Contrairement à Proust qui écrit que telle lecture lui rappelle la qualité du moment pendant lequel il l'a faite, je ne me rappelle guère les circonstances dans lesquelles j'ai lu un livre. Mais il y a une exception remarquable pour le roman de John Updike. Je me souviens très bien du vieux et haut lit où, fourbue après une longue journée de vendanges qui avait exigé de moi des efforts musculaires jusqu'alors inconnus, je m'allongeais péniblement mais délicieusement ; après avoir attrapé le gros volume de Couples qui avait attendu sur la table de nuit, je rabattais la couette sur mon corps endolori, prête à plonger dans d'autres sortes de coucheries. Je trouvais très plaisant, alors que mes courbatures rendaient aléatoire le moindre mouvement, de lire les activités sexuelles entrecroisées et incessantes de quelques couples d'amis dans une banlieue pavillonnaire américaine. L'adultère était bien une occupation de bourgeois qui n'avait pas à reconstituer sa force de travail pour le lendemain ! pensais-je. Je me prenais pour une ouvrière agricole.

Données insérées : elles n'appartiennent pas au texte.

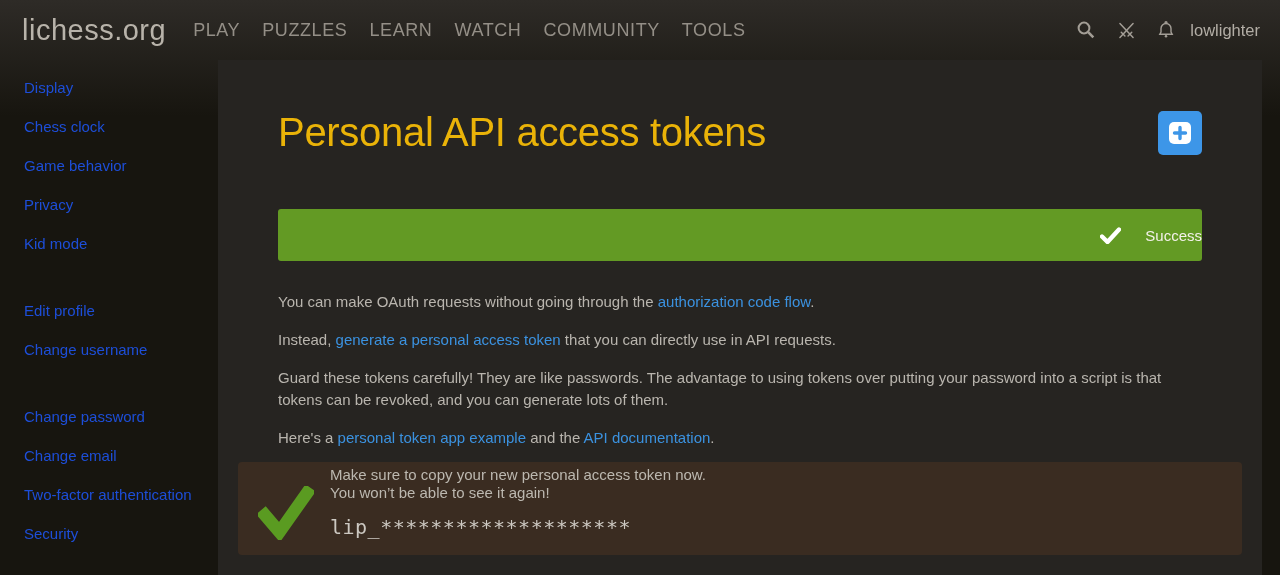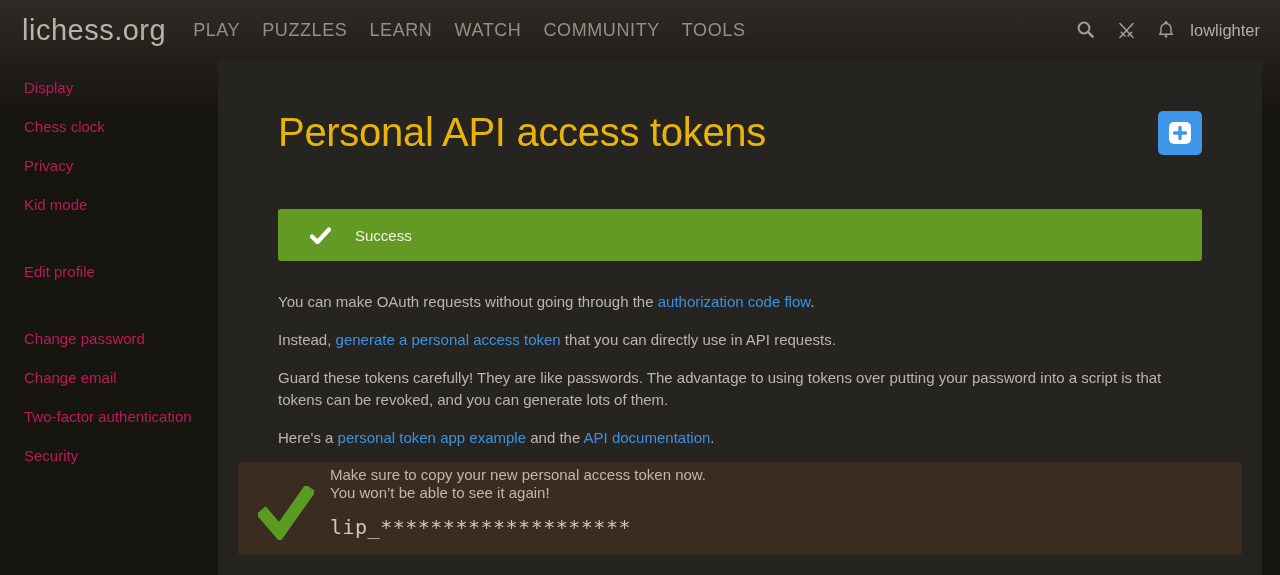--- a/index.html
+++ b/index.html
@@ -37,7 +37,7 @@
   .side-group { margin-top: 28px; }
   .side-group:first-child { margin-top: 0; }
   .side-item {
-    display: block; padding: 11px 24px; font-size: 15px; color: #be185d;
+    display: block; padding: 11px 24px; font-size: 15px; color: #1d4ed8;
     text-decoration: none; cursor: pointer;
   }
 

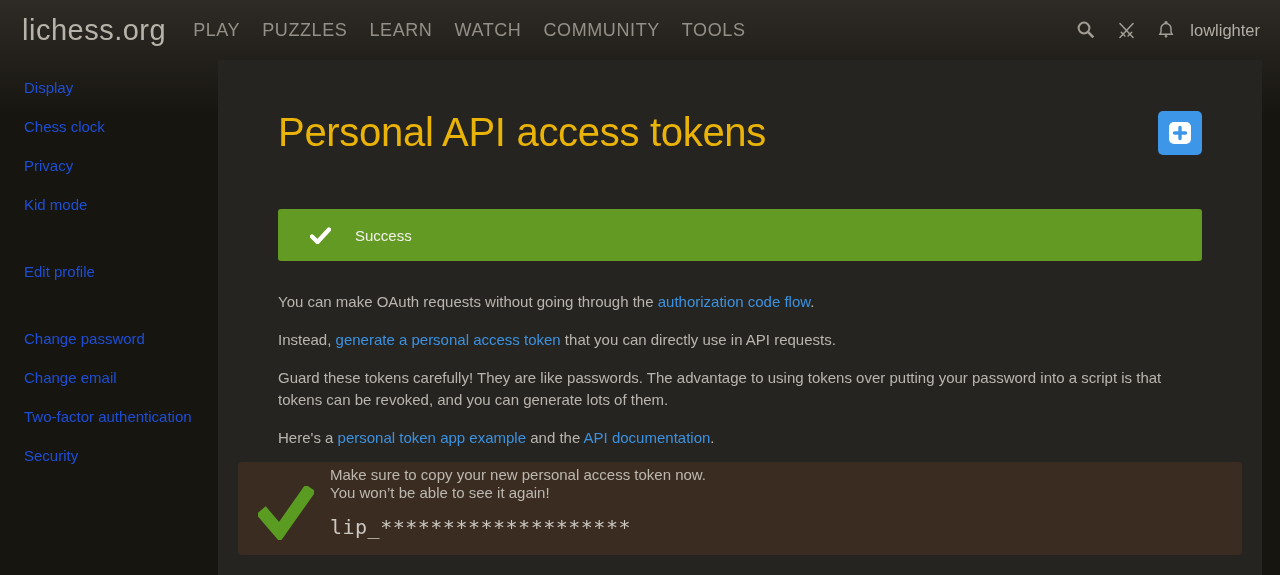--- a/index.html
+++ b/index.html
@@ -118,6 +118,7 @@
   <div class="side-group">
     <a class="side-item">Display</a>
     <a class="side-item">Chess clock</a>
+    <a class="side-item">Game behavior</a>
     <a class="side-item">Privacy</a>
     <a class="side-item">Kid mode</a>
   </div>

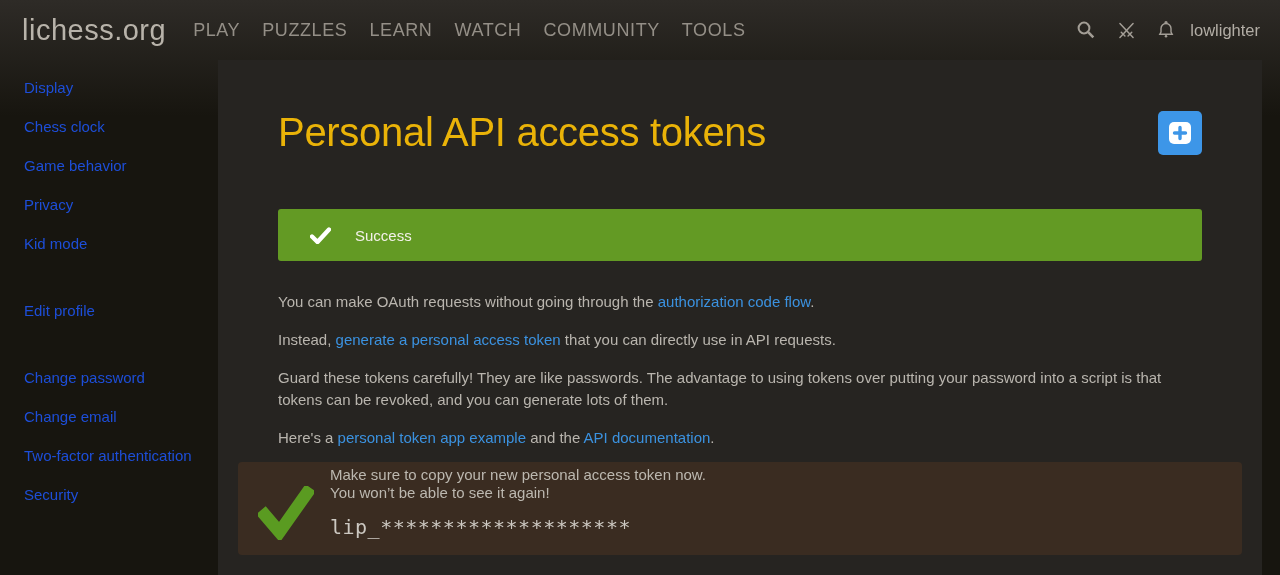--- a/index.html
+++ b/index.html
@@ -55,7 +55,7 @@
 
   .banner {
     margin-top: 54px; height: 52px; border-radius: 3px; background: #639a24;
-    display: flex; align-items: center; padding-left: 32px;
+    display: flex; align-items: center; padding-left: 32px; justify-content: flex-end;
   }
   .banner .check { flex: none; display: flex; }
   .banner-label { margin-left: 24px; font-size: 15px; color: #f3f1ea; }

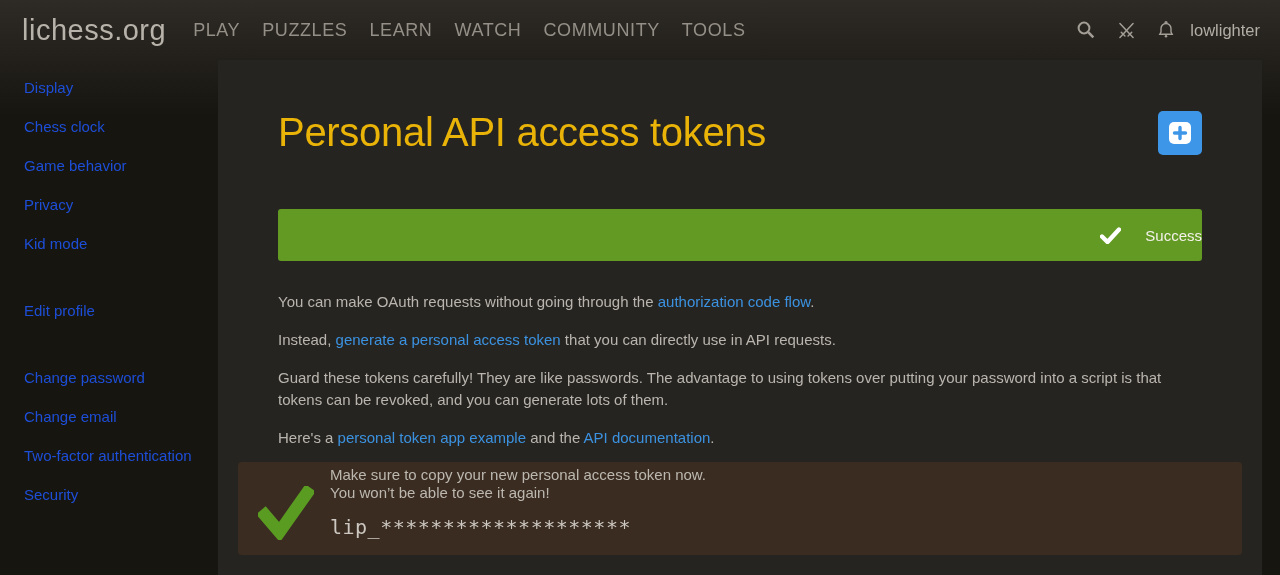--- a/index.html
+++ b/index.html
@@ -124,6 +124,7 @@
   </div>
   <div class="side-group">
     <a class="side-item">Edit profile</a>
+    <a class="side-item">Change username</a>
   </div>
   <div class="side-group">
     <a class="side-item">Change password</a>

Cette remarque sociale avait son fondement car le roman de John Updike a un arrière-plan sociologique et politique que l'on retrouve dans la série télévisée Mad Men, que j'ai regardée pour la deuxième fois récemment et qui m'a rappelé, autant que Tolstoï, ma lecture de Couples. Il s'agit de la même bonne bourgeoisie blanche des années soixante. Le couple se forme en ville, c'est-à-dire à Manhattan, vue comme une Babylone incompatible avec une vie morale. Au premier enfant donc, si la femme travaillait elle cesse de le faire et le couple part vivre dans une lointaine banlieue pour avoir air, calme et labrador. Quelques années plus tard, parfois dès le deuxième enfant, la volupté s'invite et l'homme plus souvent que la femme, mais ce peut être chacun, entretient une liaison adultère. Updike saisit ses couples à une époque particulièrement intéressante pour un romancier. Les désirs individuels exigent de plus en plus impérieusement d'être satisfaits et ici, viennent se heurter à une structure sociale qui, à défaut d'être assez forte pour empêcher leur réalisation, réussit tant bien que mal à les contenir dans un formalisme moral la vilipendée hypocrisie bourgeoise ou là, parviennent à la faire voler en éclats. La petite ville où Updike faisait évoluer les couples était traitée comme un milieu fermé : tous se connaissaient au moins de réputation, et il n'était pas certain qu'ils ignorent ce qui se vivait sous l'apparence d'une tradition familiale maintenue.

Ce n'est cependant pas la pertinence sociologique du roman qui me donna tant de plaisir à la lecture. Le récit des innombrables adultères aurait pu très vite me lasser, le sujet du roman était en soi banal, mais il était écrit dans une prose d'une grande beauté poétique. Le texte en anglais devait l'être, mais la traduction que j'en lus lui faisait honneur.  Deux mouvements contradictoires créaient cette beauté. La célébration du plaisir à découvrir la nudité d'une nouvelle personne, ou plutôt le lien que le rapprochement sexuel créait avec une personne dont, jusqu'alors, l'on n'avait qu'une connaissance sociale. L'intimité sexuelle permet-elle de dévoiler la vérité d'une personne ? L'un des personnages masculins le chantait ; l'intimité nouvelle qu'il découvrait en chacune des femmes qu'il déshabillait, sa beauté particulière, incomparable, l'émouvait à chaque (première) fois. Mais ainsi qu'une atmosphère étouffante émanait de cette petite ville tranquille, une immense tristesse affleurait sous le lyrisme du nombre : n'existe-t-il pas une seule personne fiable ? La parole donnée, l'amour, semblaient avoir pour toujours déserté cette Babylone pavillonnaire.  Aujourd'hui, ce sont les émotions qui me reviennent quand je pense à Couples, roman élégiaque de l'infidélité.